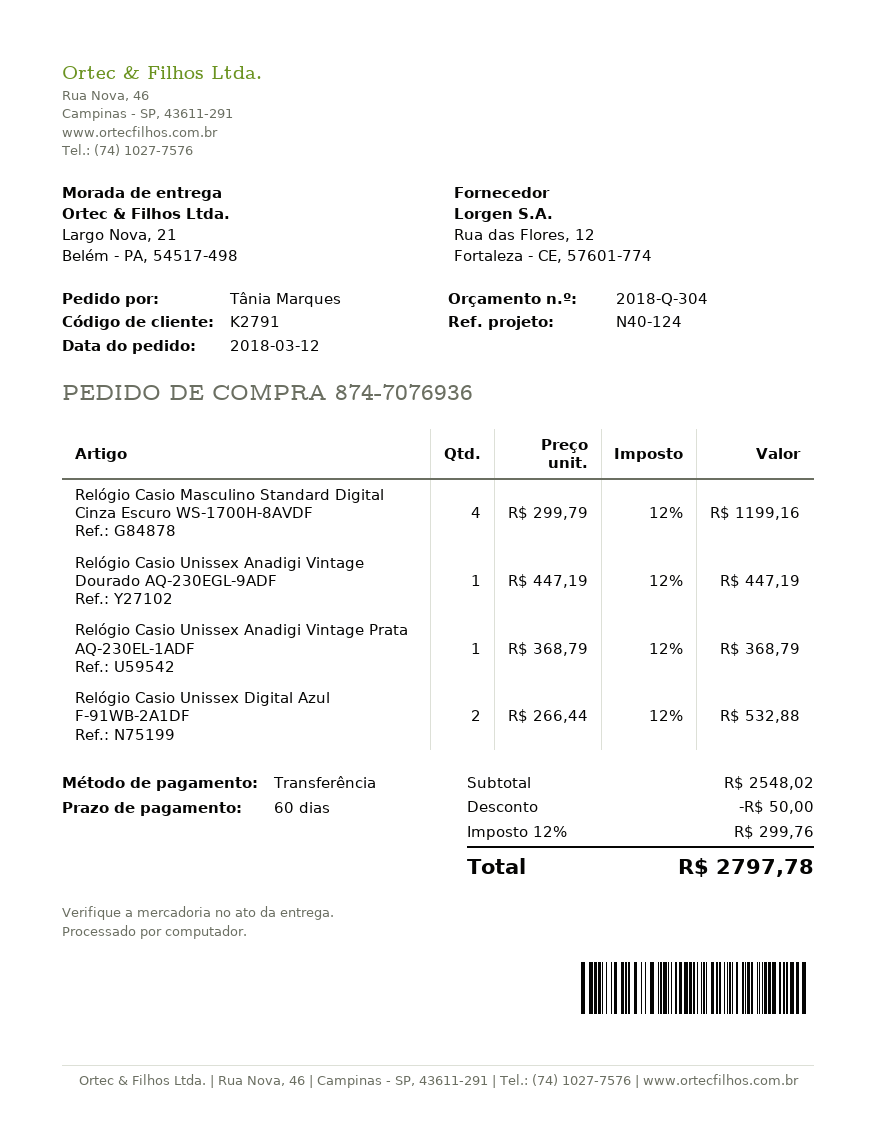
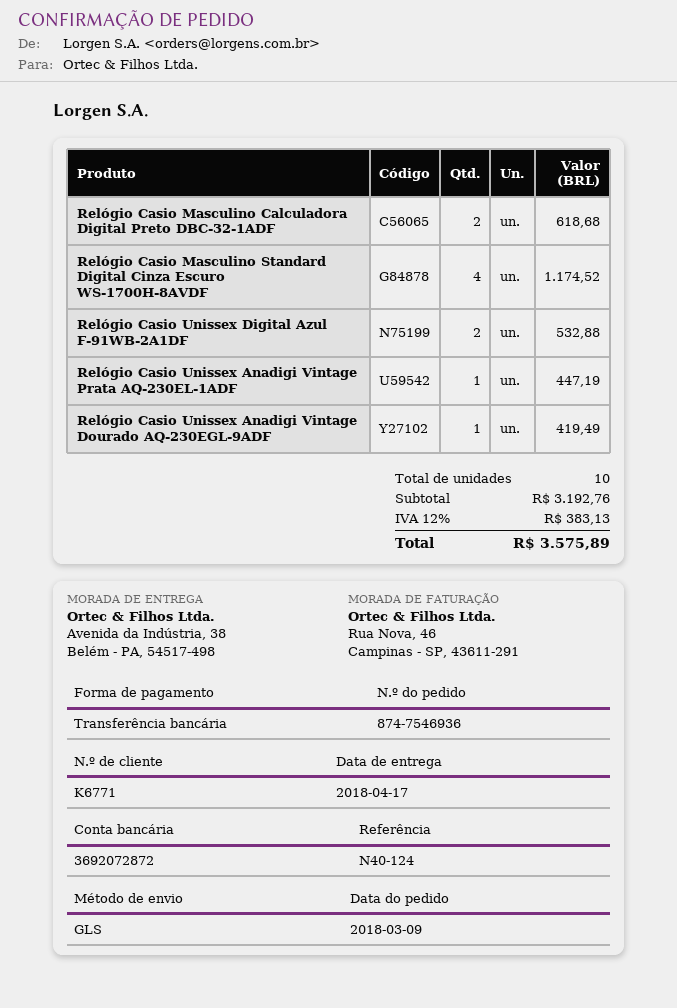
order number: 874-7076936 -> 874-7546936
order date: 2018-03-12 -> 2018-03-09
customer number: K2791 -> K6771
ship to: Largo Nova, 21, Belém - PA, 54517-498 -> Avenida da Indústria, 38, Belém - PA, 54517-498
Relógio Casio Masculino Standard Digital Cinza Escuro WS-1700H-8AVDF: 4 for 1199.16 -> 4 for 1174.52
Relógio Casio Unissex Anadigi Vintage Dourado AQ-230EGL-9ADF: 1 for 447.19 -> 1 for 419.49
Relógio Casio Unissex Anadigi Vintage Prata AQ-230EL-1ADF: 1 for 368.79 -> 1 for 447.19
Relógio Casio Masculino Calculadora Digital Preto DBC-32-1ADF: none -> 2 for 618.68
subtotal: 2548.02 -> 3192.76
discount: 50.00 -> none
tax: 12% = 299.76 -> 12% = 383.13
total: 2797.78 -> 3575.89

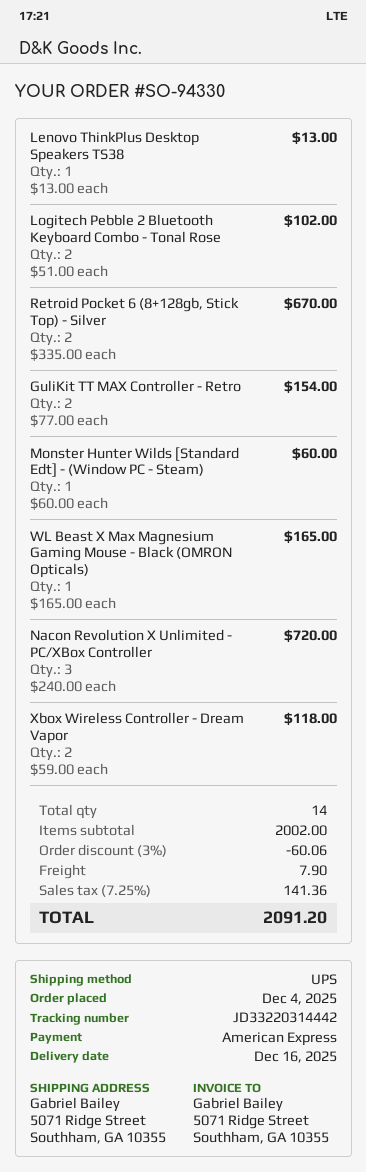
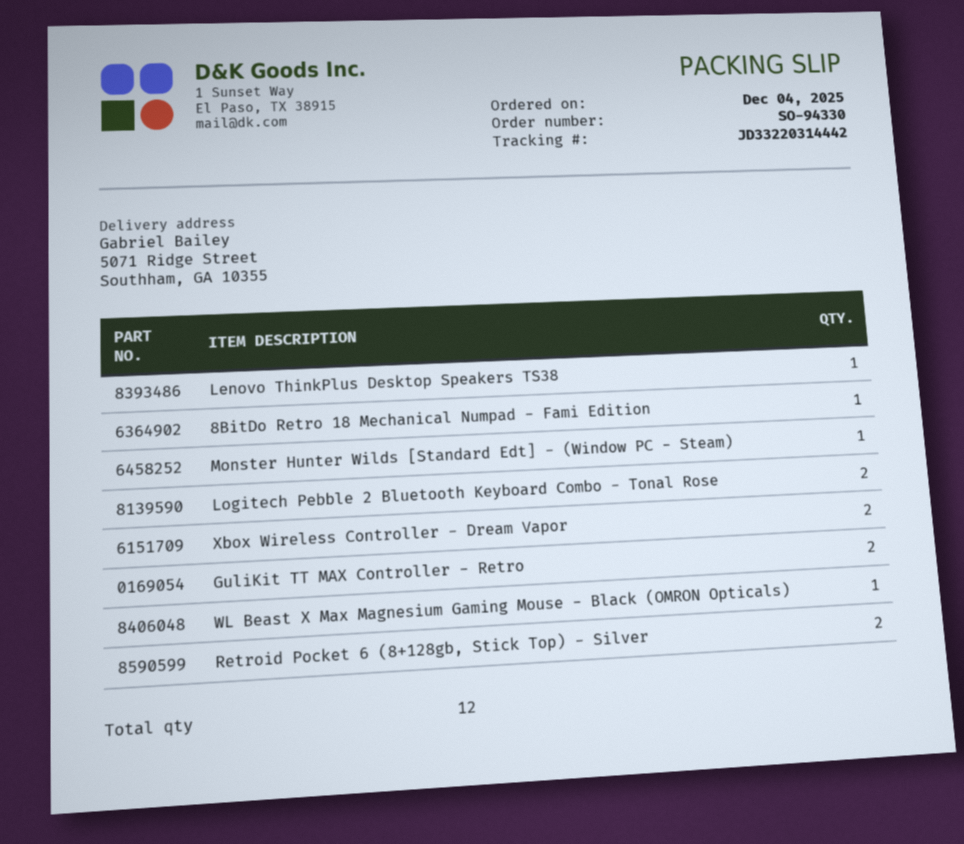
Nacon Revolution X Unlimited - PC/XBox Controller: 3 -> none
8BitDo Retro 18 Mechanical Numpad - Fami Edition: none -> 1
total quantity: 14 -> 12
===============
WHAT YOU SHOULD DO
Check each line above for the string "Casio" and copy the ones that have it.

OUTPUT FOR THIS EXERCISE
Relógio Casio Masculino Standard Digital Cinza Escuro WS-1700H-8AVDF: 4 for 1199.16 -> 4 for 1174.52
Relógio Casio Unissex Anadigi Vintage Dourado AQ-230EGL-9ADF: 1 for 447.19 -> 1 for 419.49
Relógio Casio Unissex Anadigi Vintage Prata AQ-230EL-1ADF: 1 for 368.79 -> 1 for 447.19
Relógio Casio Masculino Calculadora Digital Preto DBC-32-1ADF: none -> 2 for 618.68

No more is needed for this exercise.